A real example is a team that was running a few, very small services on VMs. They were small Python scripts inside Docker containers running on a stable Ubuntu. Maintenance and updates could be done by literally anyone with a basic understanding of Ubuntu and Python, and were fast.

One day, the team decided to move these services to Kubernetes in the cloud simply because Kubernetes is awesome. To do that, additional layers of automation were introduced using tools that were not widely known within the team. Then, to make use of the awesomeness of Kubernetes, the VMs were replaced with a Virtual Scale Set and redundant network storage, adding a fair bit of Azure to the team’s portfolio. To optimally monitor the services and Kubernetes, the default monitoring backend was replaced, adding yet another database that was previously unknown to the team. 

At this point, solving a problem with the small services required so much additional knowledge compared to the previous version, that effectively a knowledge island had been created because most of the team just did not have the time to catch up.

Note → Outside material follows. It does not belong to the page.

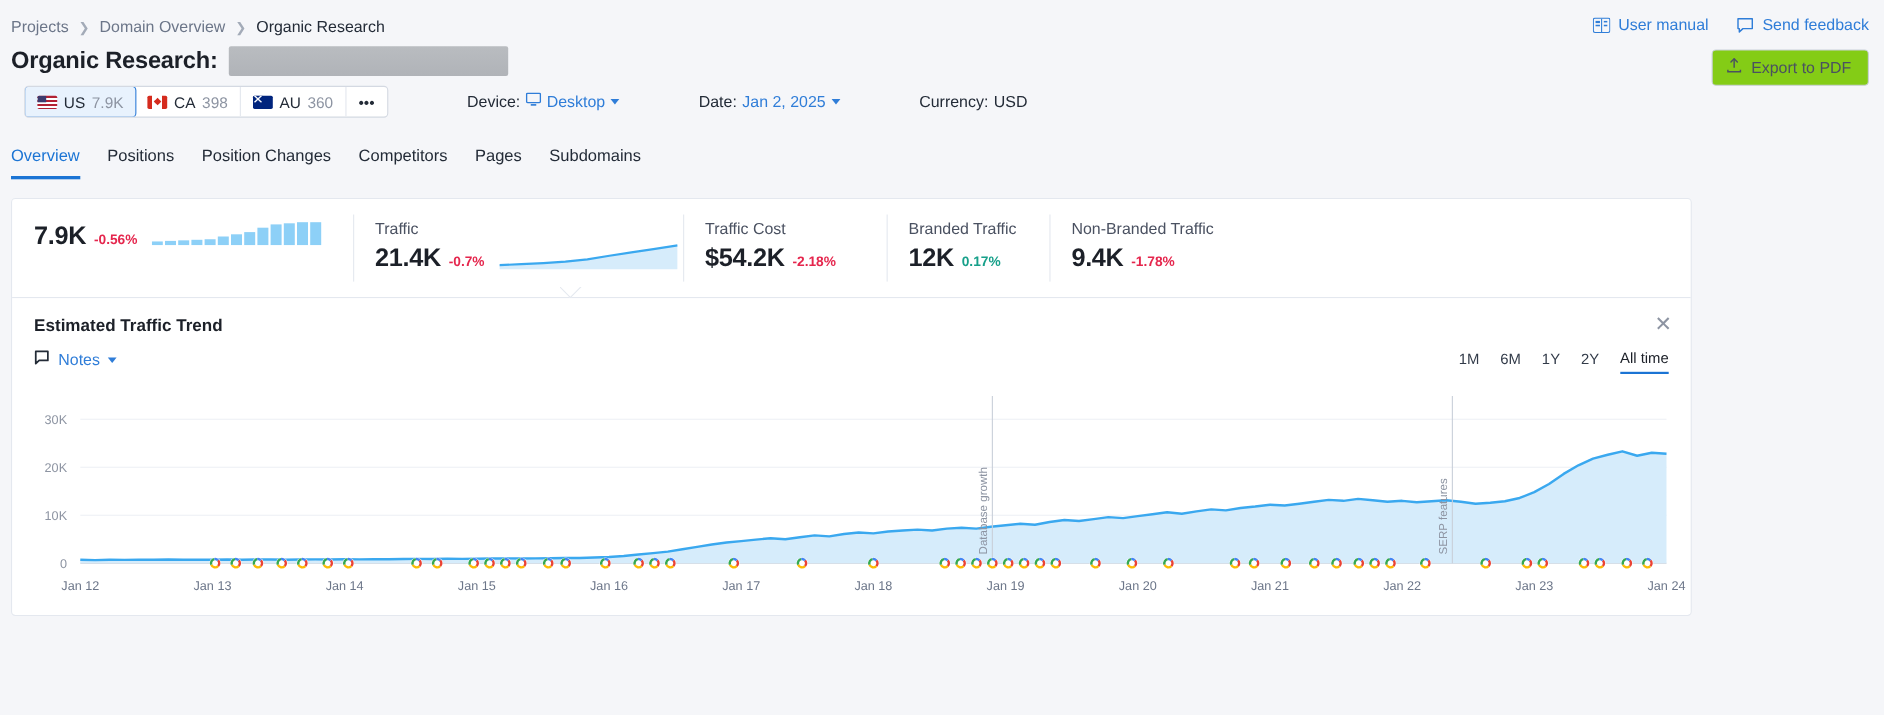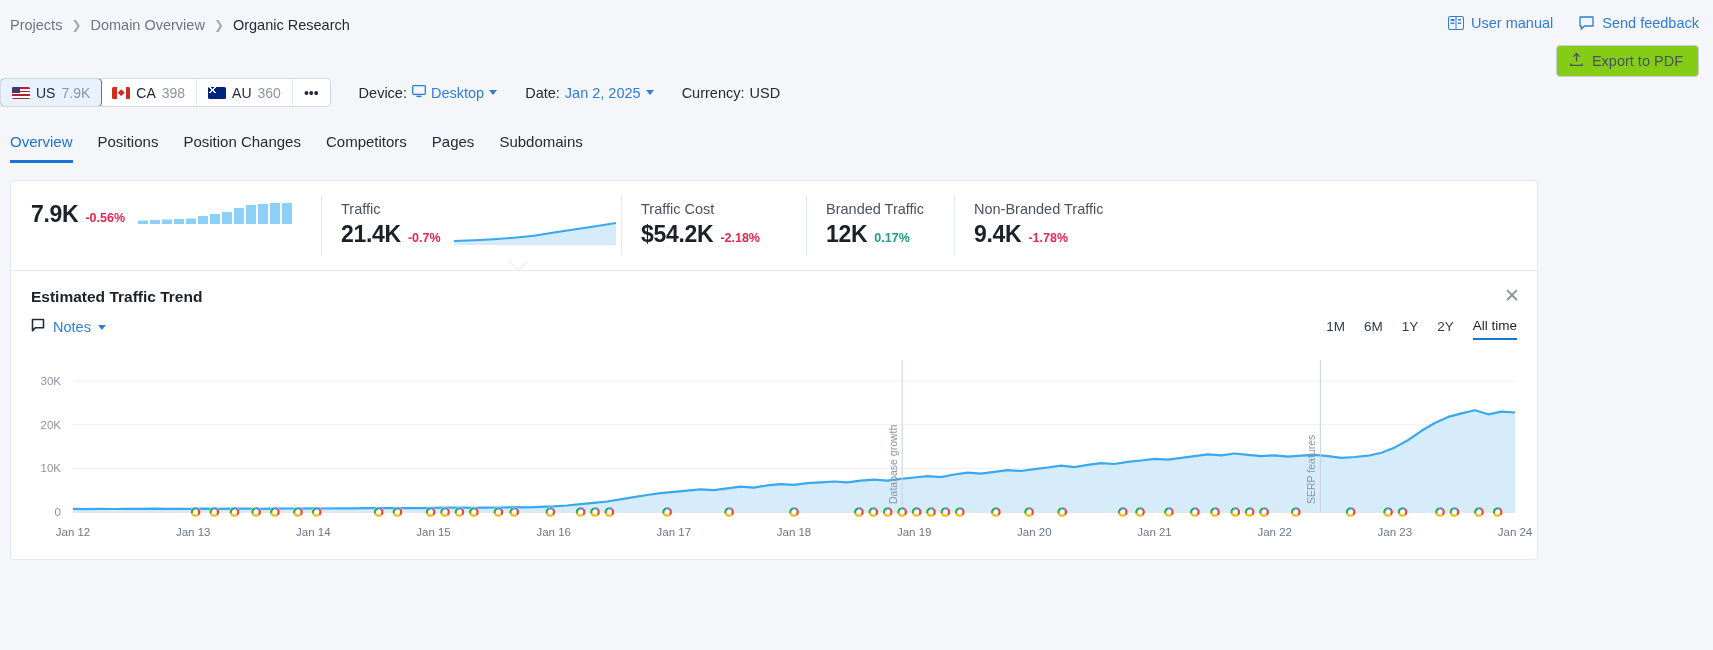"Organic Research:" div.title-row { html: none -> <div> <span>Organic Research:</span> <span></span> </div> }
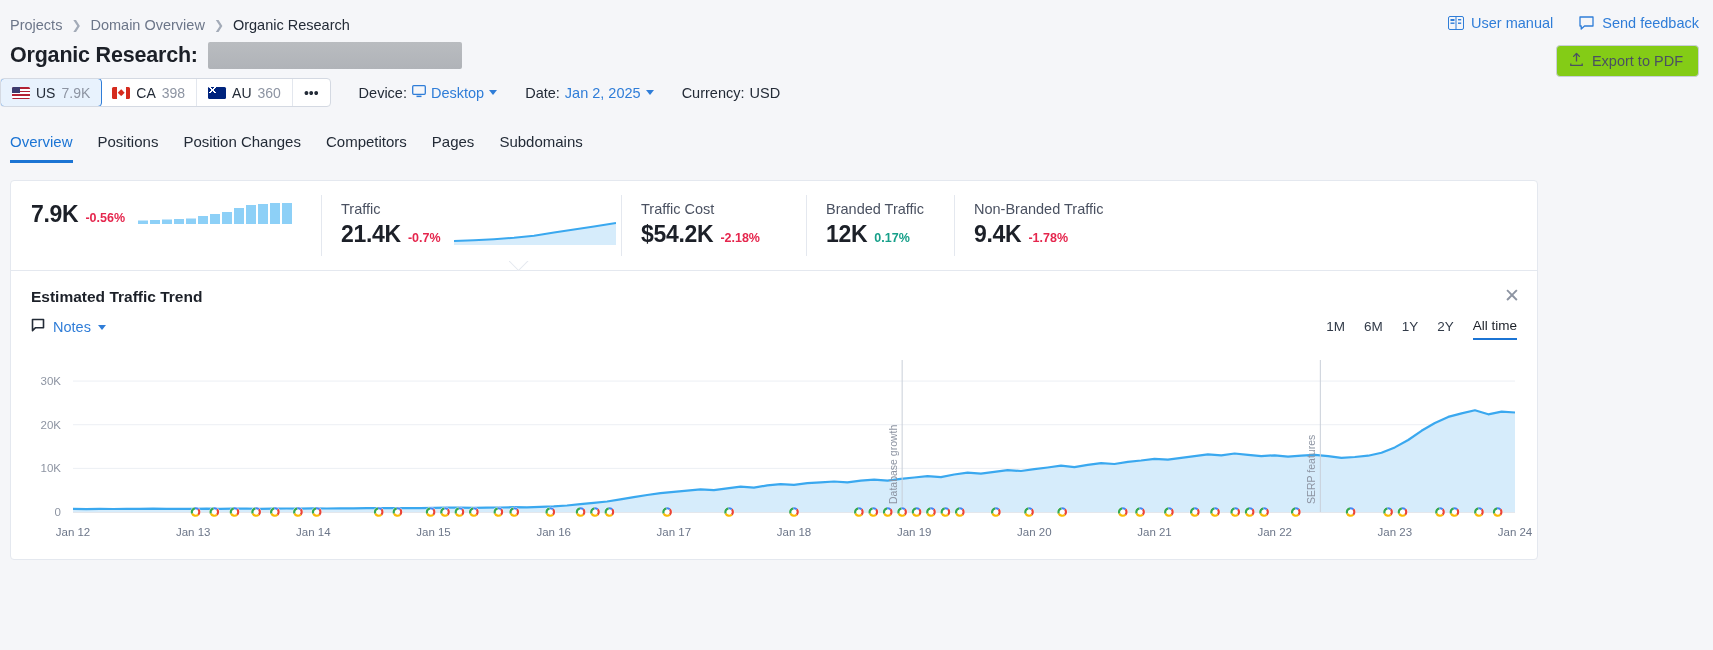"US" .filter-row { gap: none -> 44px; left: 0 -> 22px }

Further development was slowed down, and troubleshooting was a serious topic that took hours or days. 

All of that for no apparent benefit to the product and a steep drop in productivity. 

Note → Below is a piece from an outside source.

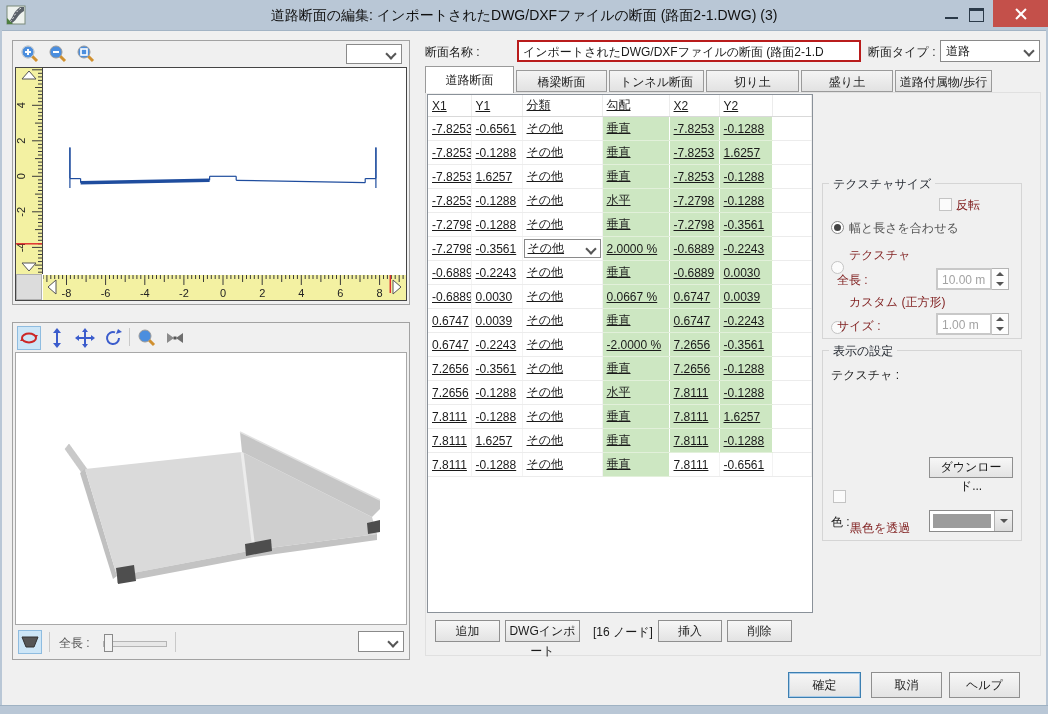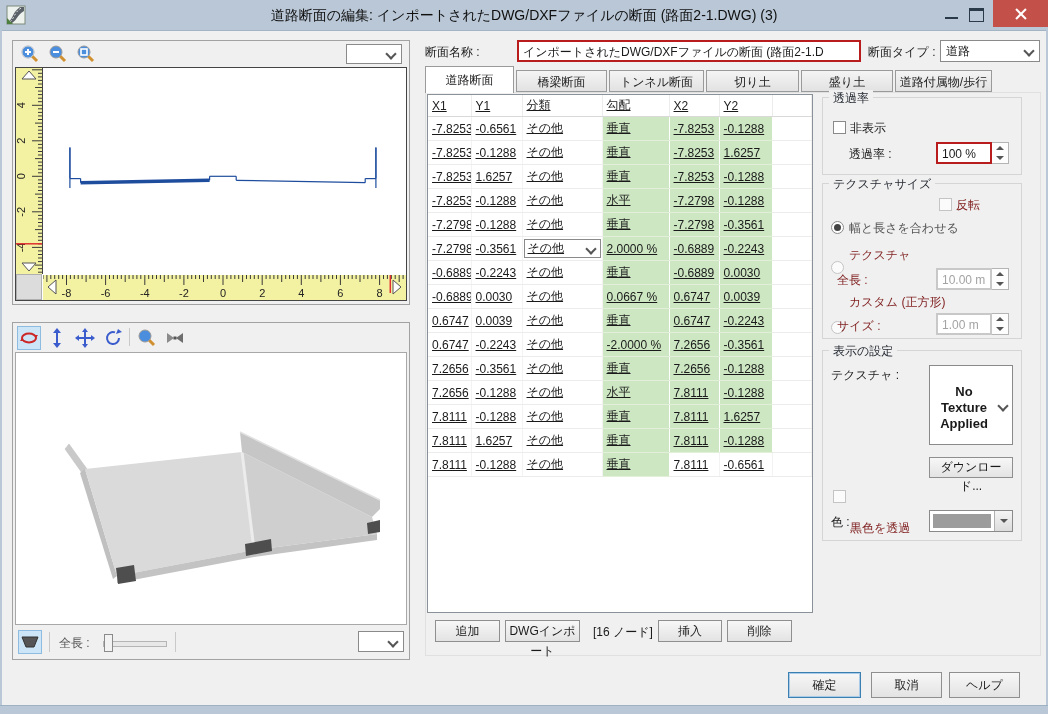"透過率" div.abs { html: <div> <span>透過率</span> <div></div> <span>非表示</span> <span>透過率 :</span> <div>100 %</div> <div> <div> <span></span> </div> <div> <span></span> </div> </div> </div> -> none }
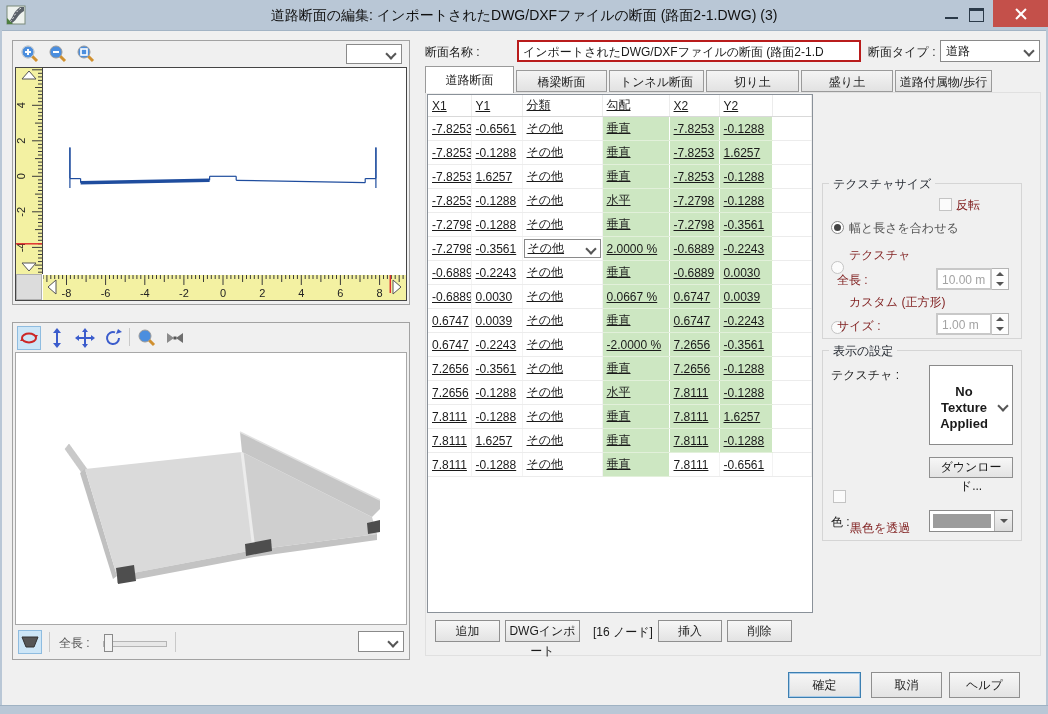"No Texture Applied" div.abs { html: <div> <div>No Texture Applied</div> <span></span> </div> -> none }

Another very typical pattern involves Jenkins: Imagine a company that has the always popular Jenkins in the typical, outdated installation. The team decides to move to GitHub, but because the old pipelines are complicated, they never get the time to move all of them. So now there are two pipeline systems in use. At one point, a few other teams move away from GitHub to Azure DevOps, and this encourages the hipster team to make a case for their own solution, which nobody has ever heard of but supposedly solves all problems because it is new, small, and shiny.

At this point, Jenkins is still a problem that requires exactly the same amount of dedication, and on top of it, the teams have created knowledge islands and barriers.

Should we all go back to Perl, then?

We could fill hundreds of pages with examples, and they would all sound familiar. 

Adding new programming languages to the stack, adding new monitoring tools, adding new cloud providers, adding new automation tools, migrating from one tech stack to another because the new one promises to be better, but you actually do not know. The list is long.

I am not advocating for only using Perl on Unix just because that combination gets all jobs done. That is too extreme. But in many cases, an addition to the tech stack or a migration to a new stack does not yield the desired results or has unwanted side effects. And you have to admit that those old-school Perl/Unix guys know absolutely every little corner of their environment, which is something nearly nobody else can claim.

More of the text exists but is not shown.